Media watchdog Reporters Sans Frontières on Tuesday said the coming decade will be decisive for the future of journalism, with the coronavirus pandemic “highlighting and amplifying the many crises that threaten the right to freely reported, independent, diverse and reliable information”.
In the latest World Press Freedom Index the watchdog said the looming health crisis could serve as an excuse for governments to take advantage of the fact that politics are on hold, the public is stunned and protests are out of the question, in order to impose measures that would be impossible in normal times. “For this decisive decade to not be a disastrous one, people of goodwill, whoever they are, must campaign for journalists to be able to fulfill their role as society’s trusted third parties,” it said.
Citing examples of China and Iran, who “censored their major coronavirus outbreaks extensively”, the media watchdog said there is a clear correlation between suppression of media freedom in response to the coronavirus pandemic, and a country’s ranking in the index.
Meanwhile, India found itself two positions lower in the latest press freedom index. India is ranked at the 142nd position. North Korea ranked bottom of the group’s press freedom index. Like 2019, Norway again topped its ranking of 180 countries and territories.
The report also cited the longest “electronic curfew” in the history in Jammu and Kashmir since August 5, when the Indian authorities stripped the region of its special status and bifurcated it into Union Territories. “One of the most salient crises is geopolitical, caused by leaders of dictatorial, authoritarian or populist regimes making every effort to suppress information and impose their visions of a world without pluralism and independent journalism,” it said.

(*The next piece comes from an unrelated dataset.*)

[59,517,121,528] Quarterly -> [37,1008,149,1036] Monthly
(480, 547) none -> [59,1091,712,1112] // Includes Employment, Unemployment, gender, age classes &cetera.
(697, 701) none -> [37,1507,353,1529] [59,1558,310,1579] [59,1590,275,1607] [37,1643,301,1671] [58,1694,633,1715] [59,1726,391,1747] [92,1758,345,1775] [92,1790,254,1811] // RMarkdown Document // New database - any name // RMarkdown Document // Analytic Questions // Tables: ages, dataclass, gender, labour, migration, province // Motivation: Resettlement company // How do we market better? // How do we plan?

The pandemic has amplified the spread of rumours and fake news as quickly as the virus itself, the report noted. In countries such as India, Russia, Philippines and Vietnam, state troll armies use “the weapon of disinformation on social media”, the media watchdog observed.
Overall, the report judged press freedom to be “satisfactory” in the United States, but also said public denigration, threats, and harassment of journalists continued to be a serious problem last year. The US ranked 45th on the group’s list, behind countries in Europe, Africa, Asia, Oceania, Latin America and the Caribbean.
However, hostility toward journalists and news outlets in the United States deepened and intensified, and “few attacks were as vitriolic as those that came from the [US] president [Donald Trump]”. The report highlighted Trump’s hostility toward some journalists and media outlets and said his “oft-deployed fake news phrase has now been deployed by leaders around the world as a tool to crack down on the media”.
“The abuse is only getting worse amid the coronavirus pandemic in 2020, as journalists covering the Trump administration’s response to the crisis are subjected to the president’s attacks during his press briefings,” it said.
The report also mentioned the economic threats to the future of journalism such as job cuts gutting newsrooms. It said that a weak regulation of digital technologies has created “information chaos, blurring lines between fact, fiction, propaganda and advertising”.